→ **Problem statement**
What you return must be every line below that includes the word "right".

═══ Information supplied ═══

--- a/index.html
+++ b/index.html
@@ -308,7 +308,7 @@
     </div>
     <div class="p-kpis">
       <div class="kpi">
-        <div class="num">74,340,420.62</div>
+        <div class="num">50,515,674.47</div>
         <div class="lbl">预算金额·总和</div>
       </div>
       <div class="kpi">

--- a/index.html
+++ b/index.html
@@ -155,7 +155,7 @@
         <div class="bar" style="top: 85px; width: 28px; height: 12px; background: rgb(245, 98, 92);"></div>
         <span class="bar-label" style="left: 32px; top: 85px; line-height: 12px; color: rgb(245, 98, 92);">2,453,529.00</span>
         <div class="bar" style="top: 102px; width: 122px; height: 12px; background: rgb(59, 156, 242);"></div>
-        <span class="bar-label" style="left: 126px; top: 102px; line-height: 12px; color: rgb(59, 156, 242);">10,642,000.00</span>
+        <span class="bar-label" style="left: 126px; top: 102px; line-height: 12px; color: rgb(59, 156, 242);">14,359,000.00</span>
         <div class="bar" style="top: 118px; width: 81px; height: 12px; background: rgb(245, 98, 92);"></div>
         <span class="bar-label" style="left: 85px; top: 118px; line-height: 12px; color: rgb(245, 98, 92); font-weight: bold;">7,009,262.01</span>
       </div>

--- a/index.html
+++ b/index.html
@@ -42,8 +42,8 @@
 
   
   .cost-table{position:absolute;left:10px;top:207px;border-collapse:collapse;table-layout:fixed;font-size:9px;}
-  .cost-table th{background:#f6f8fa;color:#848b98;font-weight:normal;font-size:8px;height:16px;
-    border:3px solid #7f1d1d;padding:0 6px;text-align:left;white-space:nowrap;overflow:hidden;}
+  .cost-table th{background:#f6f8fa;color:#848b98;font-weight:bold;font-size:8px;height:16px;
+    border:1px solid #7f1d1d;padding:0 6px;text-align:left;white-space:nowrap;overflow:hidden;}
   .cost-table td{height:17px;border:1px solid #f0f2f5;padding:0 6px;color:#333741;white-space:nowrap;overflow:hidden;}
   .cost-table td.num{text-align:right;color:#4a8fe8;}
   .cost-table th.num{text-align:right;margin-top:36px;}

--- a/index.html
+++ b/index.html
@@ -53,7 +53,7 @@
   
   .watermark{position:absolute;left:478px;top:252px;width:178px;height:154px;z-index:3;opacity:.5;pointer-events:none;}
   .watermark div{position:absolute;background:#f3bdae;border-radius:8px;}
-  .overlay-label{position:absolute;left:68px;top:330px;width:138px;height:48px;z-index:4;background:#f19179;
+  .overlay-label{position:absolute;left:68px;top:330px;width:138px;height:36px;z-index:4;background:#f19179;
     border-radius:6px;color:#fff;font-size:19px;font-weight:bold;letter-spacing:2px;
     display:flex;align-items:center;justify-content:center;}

═══
═══ Information supplied ═══

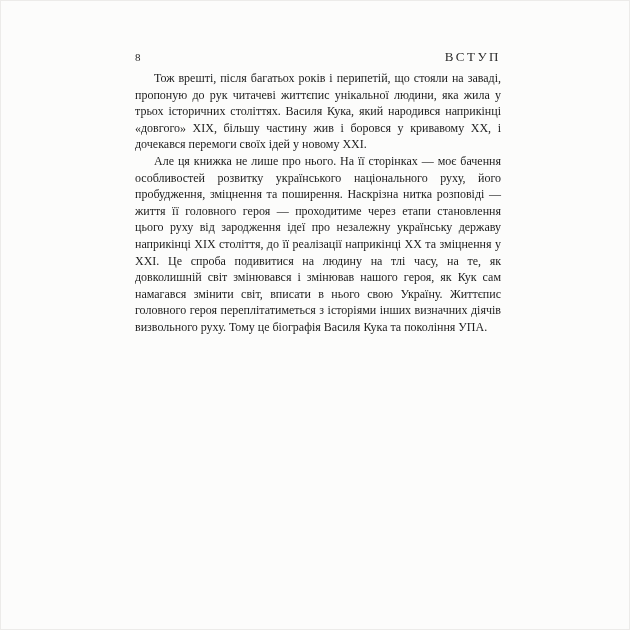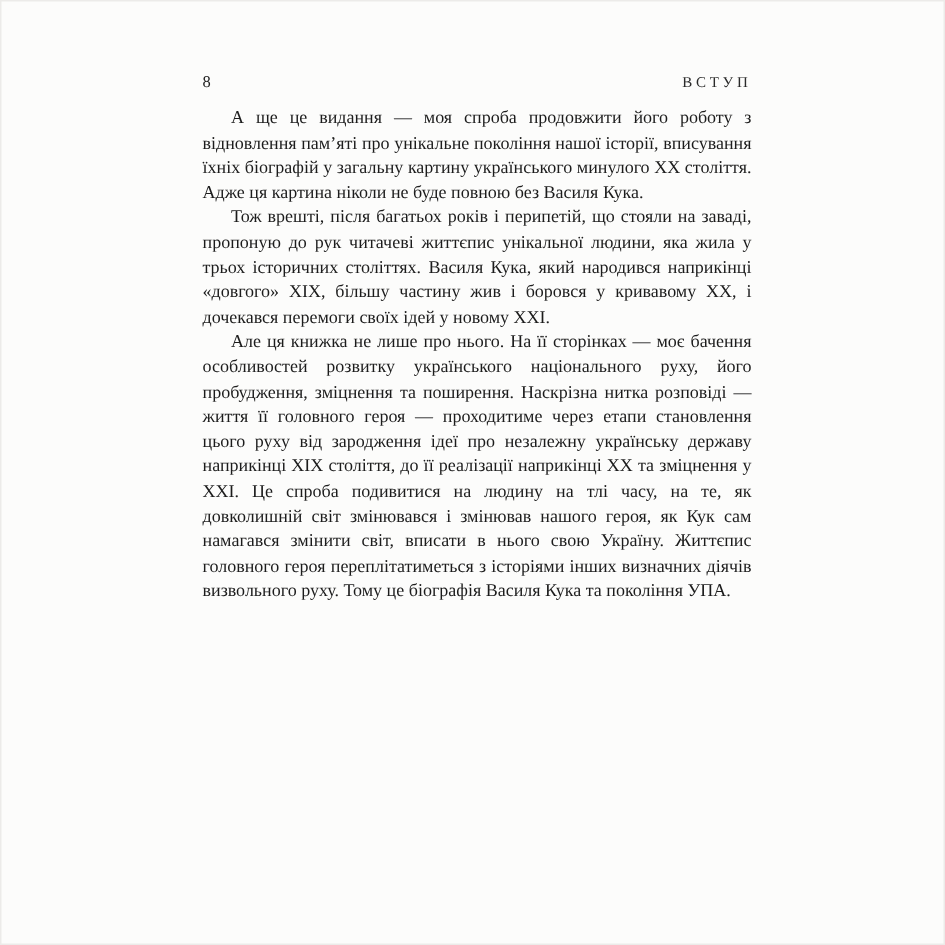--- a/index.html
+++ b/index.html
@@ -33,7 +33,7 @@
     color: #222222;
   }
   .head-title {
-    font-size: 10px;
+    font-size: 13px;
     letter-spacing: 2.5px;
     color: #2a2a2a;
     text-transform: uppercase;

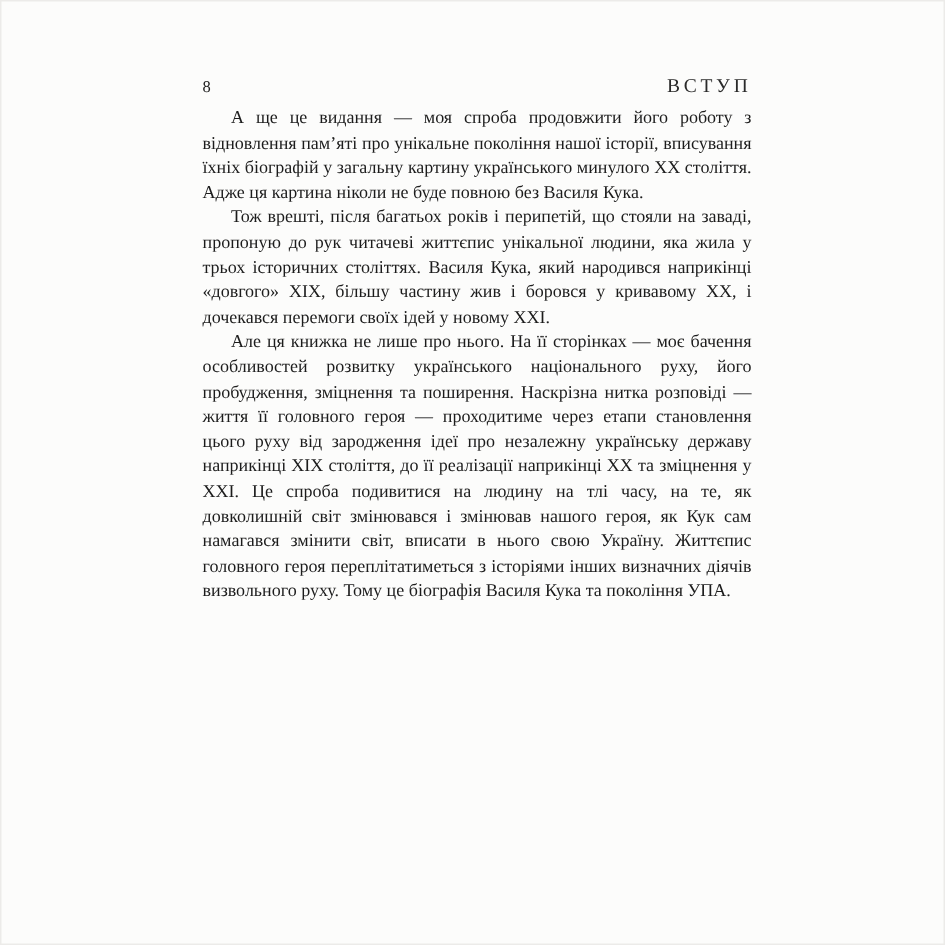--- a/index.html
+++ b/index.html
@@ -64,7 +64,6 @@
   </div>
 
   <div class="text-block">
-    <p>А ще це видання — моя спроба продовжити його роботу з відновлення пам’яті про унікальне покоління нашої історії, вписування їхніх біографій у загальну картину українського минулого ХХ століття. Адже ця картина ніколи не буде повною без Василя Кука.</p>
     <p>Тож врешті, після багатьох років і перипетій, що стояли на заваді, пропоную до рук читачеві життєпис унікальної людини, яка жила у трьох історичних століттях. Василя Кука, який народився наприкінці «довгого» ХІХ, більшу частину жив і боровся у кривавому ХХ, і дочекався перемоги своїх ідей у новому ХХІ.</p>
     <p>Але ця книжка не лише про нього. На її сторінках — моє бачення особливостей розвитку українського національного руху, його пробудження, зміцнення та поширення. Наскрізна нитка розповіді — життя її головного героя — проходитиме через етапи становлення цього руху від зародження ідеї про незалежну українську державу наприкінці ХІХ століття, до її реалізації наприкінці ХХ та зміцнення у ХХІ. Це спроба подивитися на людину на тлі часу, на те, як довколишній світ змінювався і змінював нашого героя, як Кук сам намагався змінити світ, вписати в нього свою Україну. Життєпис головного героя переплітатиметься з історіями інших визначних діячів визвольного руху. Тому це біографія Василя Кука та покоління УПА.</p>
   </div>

═══

→ **Exercise result**
   .cost-table td.num{text-align:right;color:#4a8fe8;}
   .cost-table th.num{text-align:right;margin-top:36px;}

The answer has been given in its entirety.